Can you close a pool too early?

Yes — it's the most common closing mistake. Seal 70°F water under a cover and algae keep growing in the dark all autumn; the spring opening turns green and expensive. In Lexington, hold off until the cool-down near October 7 before covering.

Do I need antifreeze in pool lines?

Blown-out, plugged lines don't need it; doubtful lines do. Use only antifreeze labeled for pools, at the label's rate per foot of pipe — never automotive antifreeze. In Lexington the freeze clock starts around October 28, so settle this during closing, not during the first cold snap.

How far should I drain my pool for winter?

Follow the cover's instructions first: solid covers usually want water a few inches below the skimmer; some mesh setups run higher with the skimmer sealed. The hard rule is never empty — hydrostatic pressure can lift or crack an empty pool, a far worse outcome than any freeze.

What happens if you don't winterize a pool?

In a freeze climate, physics wins: water expands about 9% when it freezes, cracking pump housings, filter tanks, heat exchangers, and pipes. With Lexington's first 32°F night arriving near October 28 in the normals, an unwinterized pad is a spring repair bill waiting to be discovered.

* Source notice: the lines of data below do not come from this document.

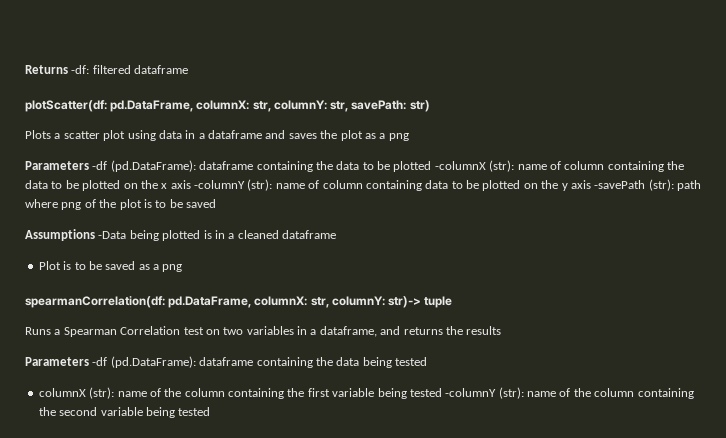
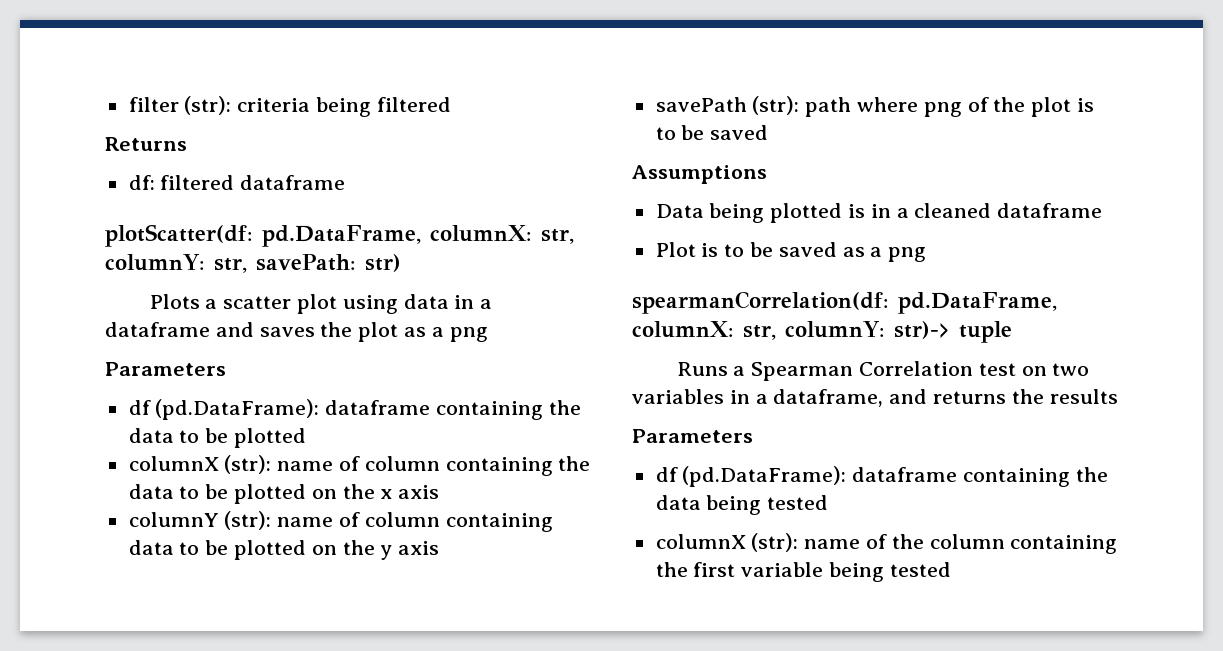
+ filter (str): criteria being filtered
- Returns -df: filtered dataframe
+ Returns
+ df: filtered dataframe
  Plots a scatter plot using data in a dataframe and saves the plot as a png
- Parameters -df (pd.DataFrame):
+ Parameters
+ df (pd.DataFrame):
- dataframe containing the data to be plotted -columnX (str):
+ dataframe containing the data to be plotted
+ columnX (str):
- name of column containing the data to be plotted on the x axis -columnY (str):
+ name of column containing the data to be plotted on the x axis
+ columnY (str):
- name of column containing data to be plotted on the y axis -savePath (str):
+ name of column containing data to be plotted on the y axis
+ savePath (str):
- Assumptions -Data being plotted is in a cleaned dataframe
+ Assumptions
+ Data being plotted is in a cleaned dataframe
  Runs a Spearman Correlation test on two variables in a dataframe, and returns the results
- Parameters -df (pd.DataFrame): dataframe containing the data being tested
+ Parameters
+ df (pd.DataFrame): dataframe containing the data being tested
- columnX (str): name of the column containing the first variable being tested -columnY (str): name of the column containing the second variable being tested
+ columnX (str): name of the column containing the first variable being tested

When is the last safe date to close in Lexington?

Our model's practical deadline is October 17 — set by the cool-down plus ten days (the freeze normal, October 28, leaves room to spare). Push much past it and you're winterizing in freeze-warning weather, rushing the blowout, and hoping the cover goes on before the first hard night. Inside the October 7–October 17 window, none of that drama applies.

Data: NOAA 1991–2020 climate normals via Lexington Bluegrass Airport (8.0 mi); live outlook by Open-Meteo. Full attribution on the sources page. Model assumptions and error bars on methodology.